• _PROBLEM REQUIREMENTS_
Check every line of the data and copy the ones where "height" appears.

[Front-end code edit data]
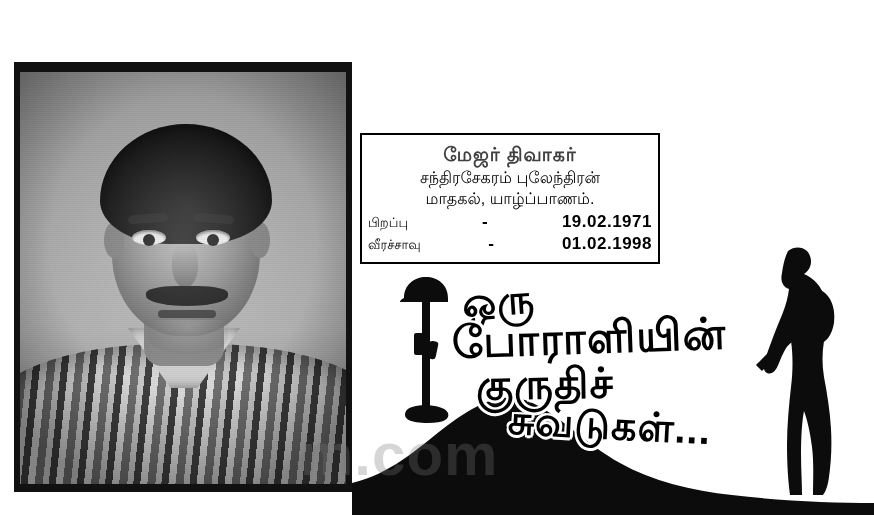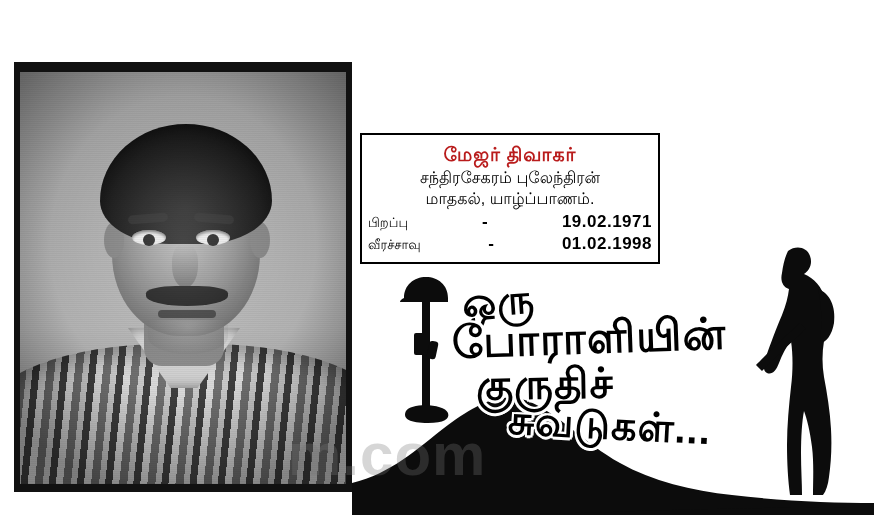--- a/index.html
+++ b/index.html
@@ -14,21 +14,21 @@
     position: relative;
     width: 874px;
     height: 515px;
     background: #ffffff;
     overflow: hidden;
   }
 
   
   #watermark {
     position: absolute;
-    left: 288px;
+    left: 300px;
     top: 420px;
     font-size: 60px;
     font-weight: bold;
     color: rgba(120,120,120,0.30);
     letter-spacing: 1px;
     white-space: nowrap;
     z-index: 6;
     pointer-events: none;
     font-family: "Liberation Sans", sans-serif;
   }
@@ -213,24 +213,23 @@
     border: 2px solid #000;
     background: #ffffff;
     padding: 8px 6px 8px 6px;
     box-sizing: border-box;
     text-align: center;
     z-index: 5;
   }
   #info-name {
     font-size: 19px;
     font-weight: bold;
-    color: #b91c1c;
+    color: #404040;
     line-height: 1.25;
     letter-spacing: 1px;
-    font-family: Liberation Serif, serif;
   }
   .info-line {
     font-size: 16px;
     color: #000;
     line-height: 1.35;
   }
   .info-row {
     display: flex;
     justify-content: space-between;
     align-items: baseline;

• _SOLUTION FOR THIS PROBLEM_
     height: 515px;
     line-height: 1.25;
     line-height: 1.35;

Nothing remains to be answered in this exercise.